Skinner's Furniture Store of Greenville, Inc. v. McCall (In Re McCall)

62 B.R. 57, 1 U.C.C. Rep. Serv. 2d (West) 1323, 1985 U.S. Dist. LEXIS 15220
CourtDistrict Court, M.D. Alabama
DecidedOctober 4, 1985
DocketCiv. A. 84-T-256-N
StatusPublished
Cited by10 cases

This text of 62 B.R. 57 (Skinner's Furniture Store of Greenville, Inc. v. McCall (In Re McCall)) is published on Counsel Stack Legal Research, covering District Court, M.D. Alabama primary law. Counsel Stack provides free access to over 12 million legal documents including statutes, case law, regulations, and constitutions.

Bluebook
Skinner's Furniture Store of Greenville, Inc. v. McCall (In Re McCall), 62 B.R. 57, 1 U.C.C. Rep. Serv. 2d (West) 1323, 1985 U.S. Dist. LEXIS 15220 (M.D. Ala. 1985).

Opinion

MEMORANDUM OPINION

MYRON H. THOMPSON, District Judge.

This appeal from the bankruptcy court’s denial of appellant Skinner’s Furniture Store’s claimed purchase money security interest in certain household goods of ap-pellee Freddie P. McCall raises a single issue: Whether the store's purchase money security interest in the property it sold to McCall was destroyed when it made an additional sale under the same agreement. The bankruptcy court held that the store’s purchase money security interest was destroyed. For the reasons stated below, this court is of the opinion that the store’s purchase money security interest was not destroyed and that the decision of the bankruptcy court is therefore due to be reversed.

I.

On May 14, 1982, McCall entered into an agreement to purchase several pieces of furniture from Skinner’s Furniture for a total price of $3,182.40. McCall agreed to pay for voluntary credit life insurance and property insurance and further agreed to pay a finance charge calculated according to the balance due at the end of each month. On May 18, 1982, McCall made an additional credit purchase from the store under the same agreement and sent monthly installment payments totalling $1,050.00 over a fourteen month period. McCall missed several scheduled payments.
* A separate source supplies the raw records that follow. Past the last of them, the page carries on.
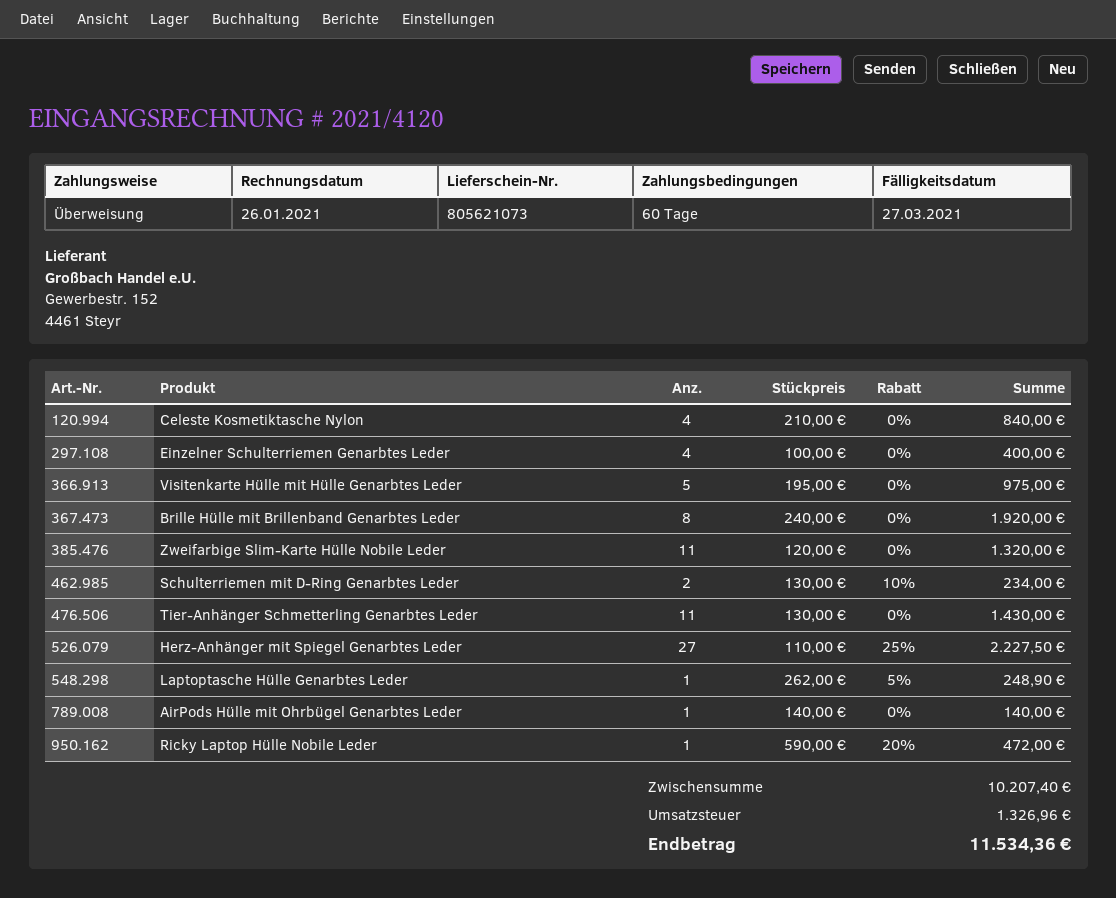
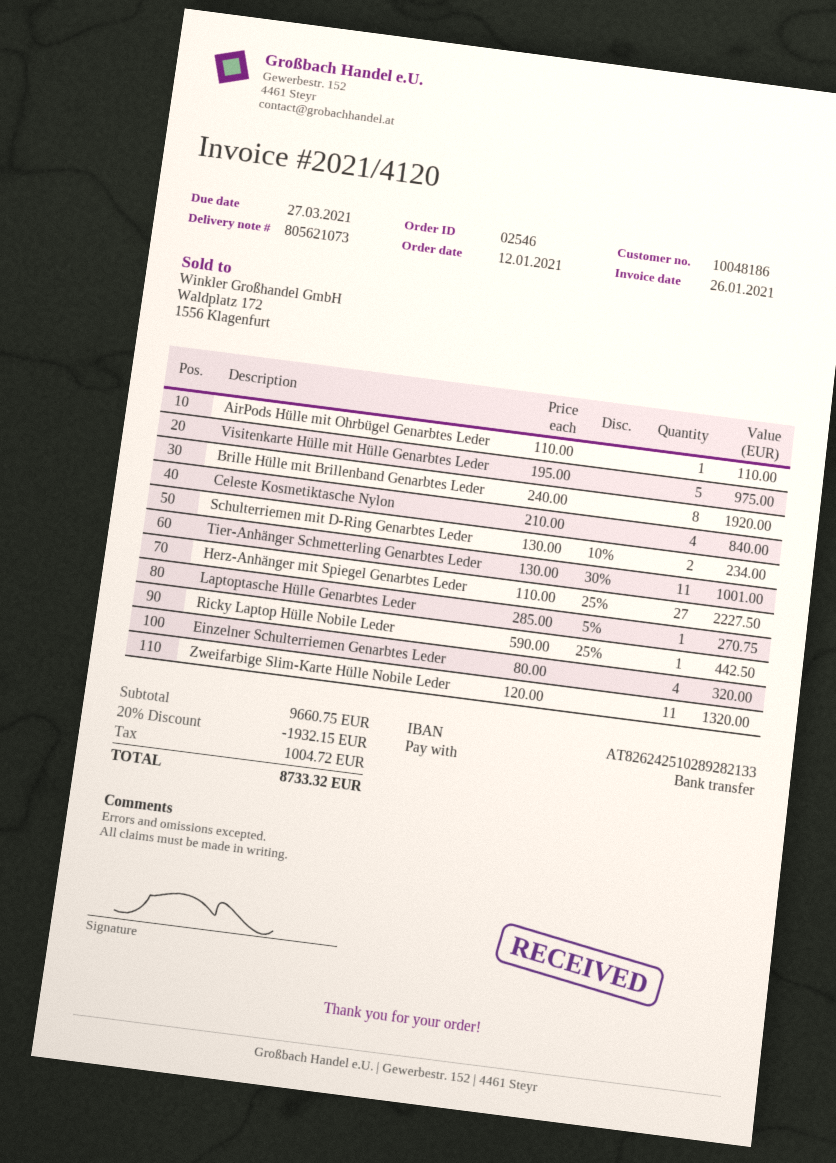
Einzelner Schulterriemen Genarbtes Leder: 4 x 100.00 = 400.00 -> 4 x 80.00 = 320.00
Tier-Anhänger Schmetterling Genarbtes Leder: 11 x 130.00 = 1430.00 -> 11 x 130.00 - 30% = 1001.00
Laptoptasche Hülle Genarbtes Leder: 1 x 262.00 - 5% = 248.90 -> 1 x 285.00 - 5% = 270.75
AirPods Hülle mit Ohrbügel Genarbtes Leder: 1 x 140.00 = 140.00 -> 1 x 110.00 = 110.00
Ricky Laptop Hülle Nobile Leder: 1 x 590.00 - 20% = 472.00 -> 1 x 590.00 - 25% = 442.50
subtotal: 10207.40 -> 9660.75
discount: none -> 20% = 1932.15
tax: 1326.96 -> 1004.72
total: 11534.36 -> 8733.32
On August 1, 1983, McCall filed a chapter seven bankruptcy petition, claiming a personal exemption for the furniture under 11 U.S.C.A. § 522(f) and 1975 Alabama Code § 6-10-6. Skinner’s Furniture objected to the claimed exemption, arguing that under 1975 Alabama Code § 7-9-107 it held a purchase money security interest in the goods that was superior to all other liens and McCall’s claimed personal exemption. McCall responded that the store’s interest in the property was a non-purchase money security interest and was therefore avoidable. After a hearing on the store’s objection, the bankruptcy court held that McCall’s claimed personal exemption was valid. The court reasoned that her initial purchase created a purchase money security interest in the furniture, but that her May 18, 1982, credit purchase of additional property automatically transformed the store’s interest into a non-purchase money security interest.

II.

While much of the discussion of purchase money security interests tends to be highly technical, its significance to both buyers and sellers is basic and fundamental. The ability to create and maintain a purchase money security interest will very often determine the type and quantity of credit sellers can offer to buyers.

A purchase money security interest is like an insurance policy. It offers the seller a number of protections. See generally Note, Preserving the Purchase Money Status of Refinanced or Conmingled Purchase Money Debt, 35 Stan.L.Rev. 1133, 1154 (1983) (hereinafter cited as Note, Preserving Purchase Money Status). The most important protection is that the seller’s interest in the goods is generally guaranteed even if the buyer files for bankruptcy. The seller who has a purchase money security interest in goods holds a powerful trump card in any bankruptcy proceeding. The buyer for the most part cannot ask for an exemption under any of the Bankruptcy Act’s provisions, and the seller’s interest is automatically superior to the claims of rival creditors who might be fighting for the same property.

This special protection afforded by the creation of a purchase money security interest benefits the buyer as well. Since the seller’s risk is significantly reduced by this “insurance”, he can offer credit at a lower rate to the buyer. Note, Preserving Purchase Money Status at 1154.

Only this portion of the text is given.